§ **TASK TO CARRY OUT**:
Look through the listing below for the line containing "1980-08: 64901202 -> none". Copy it and each line after it up to and including the line containing "2021-11-03: none -> 43", exactly, leaving out pictures.

§ **INPUT DATA**:
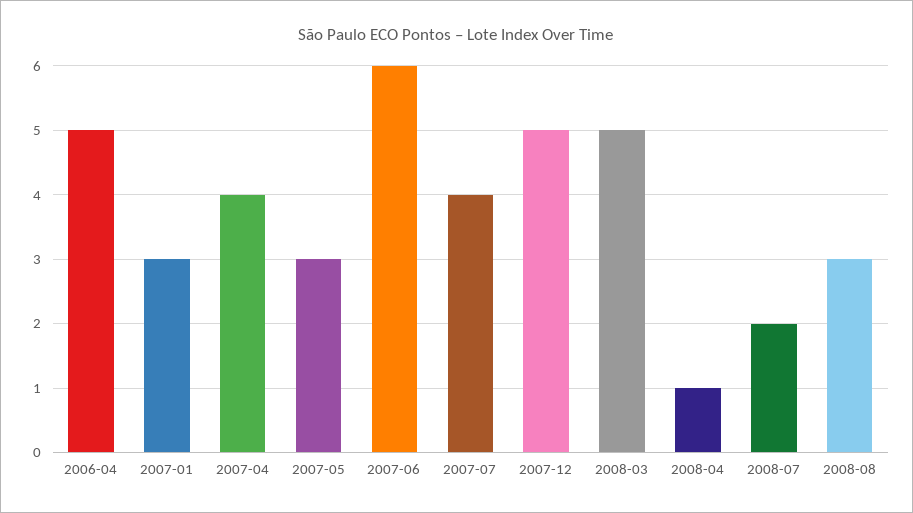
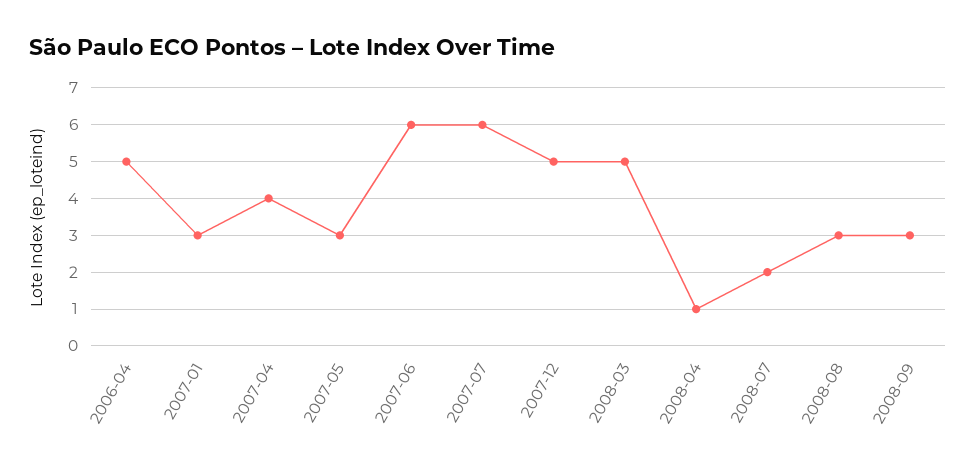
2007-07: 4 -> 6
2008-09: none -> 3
...
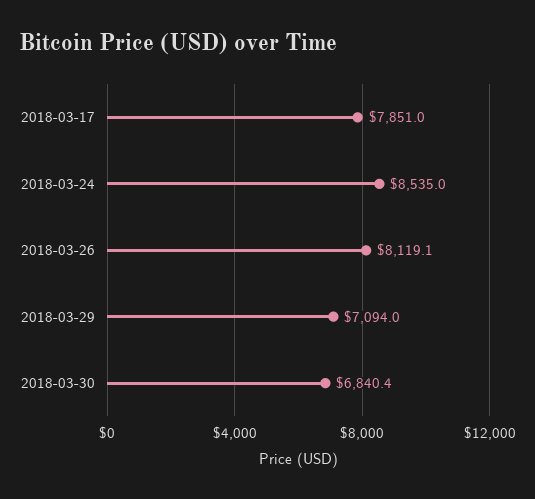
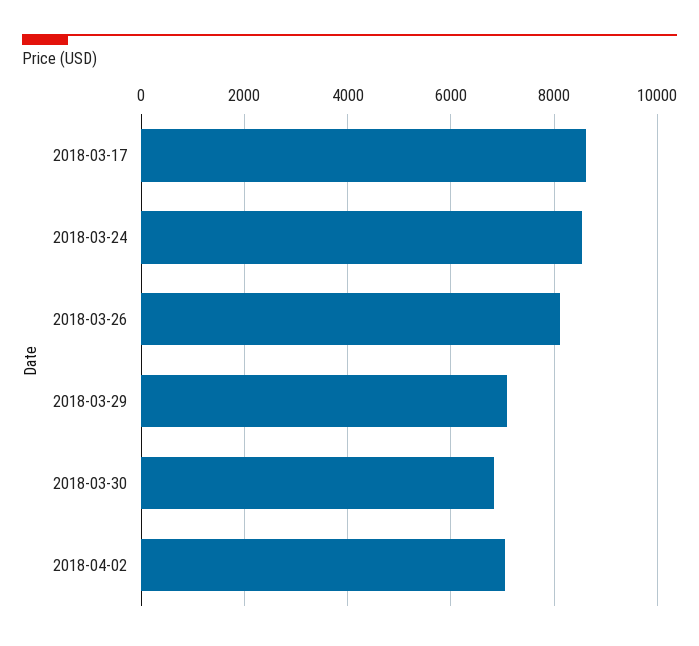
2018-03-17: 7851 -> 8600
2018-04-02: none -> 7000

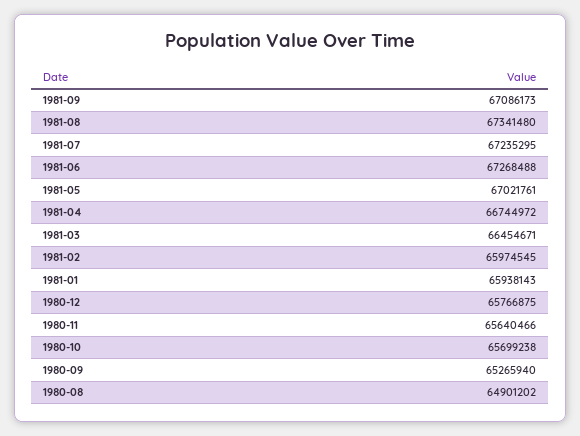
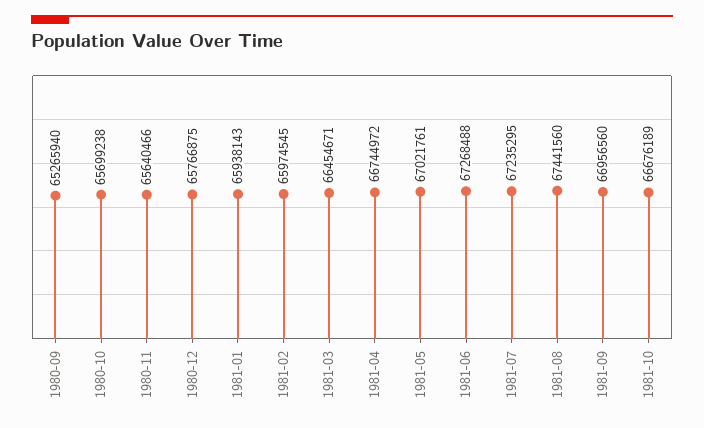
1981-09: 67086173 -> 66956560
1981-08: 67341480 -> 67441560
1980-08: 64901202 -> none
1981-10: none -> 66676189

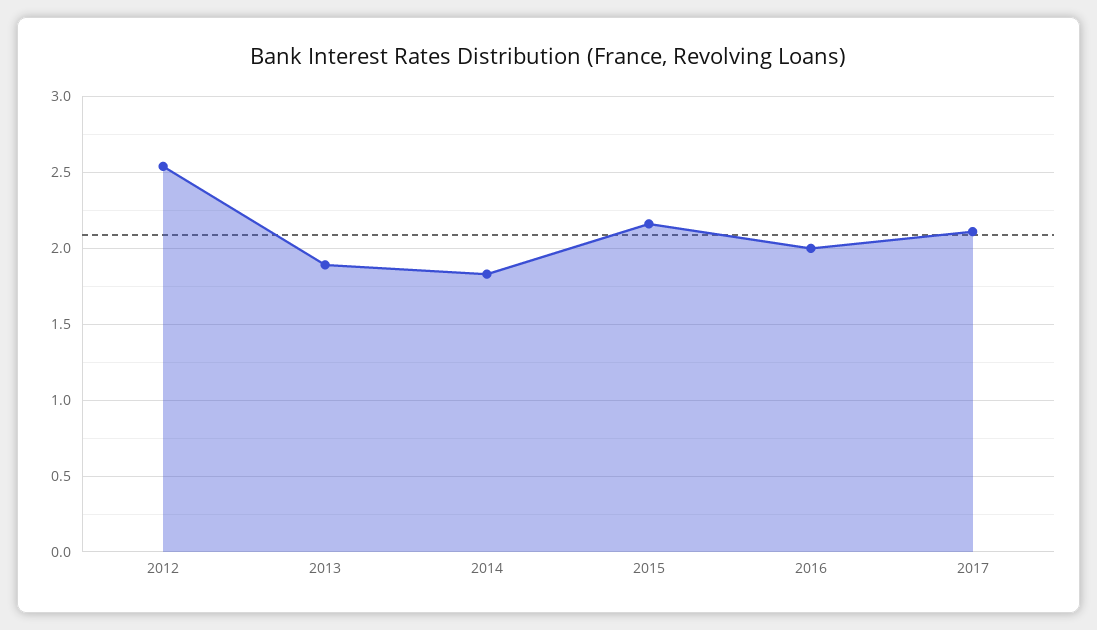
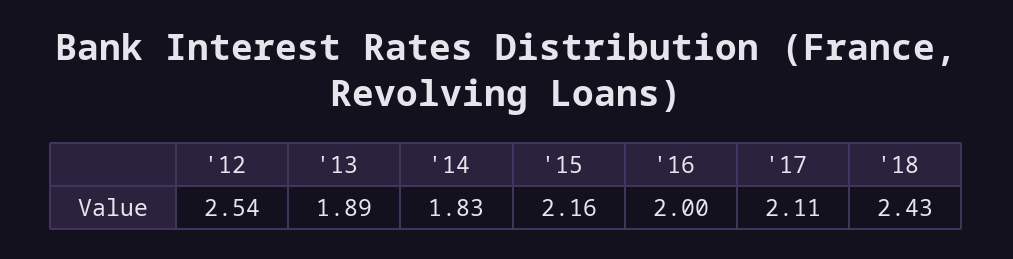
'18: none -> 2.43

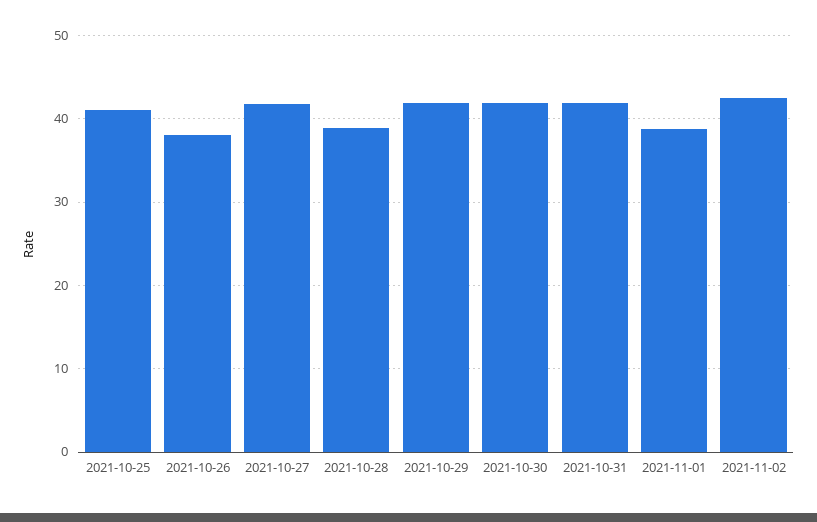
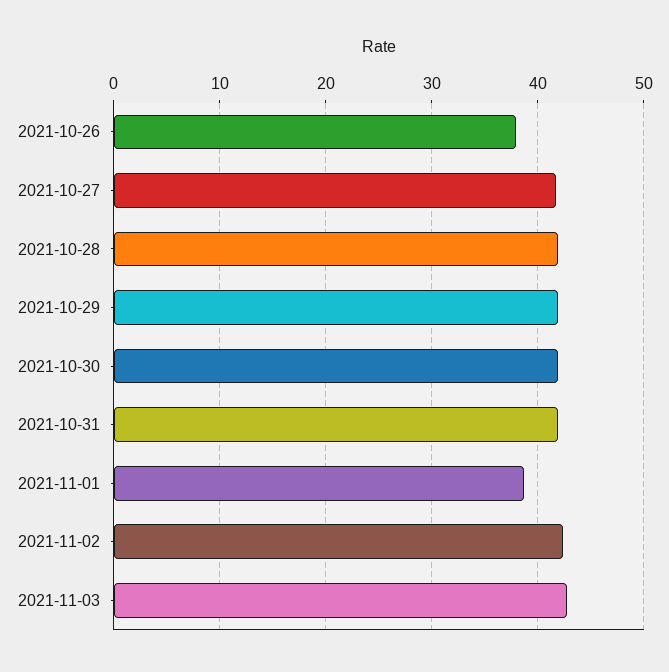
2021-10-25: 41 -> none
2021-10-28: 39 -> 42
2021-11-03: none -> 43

§ **FINISHED EXERCISE**:
1980-08: 64901202 -> none
1981-10: none -> 66676189

'18: none -> 2.43

2021-10-25: 41 -> none
2021-10-28: 39 -> 42
2021-11-03: none -> 43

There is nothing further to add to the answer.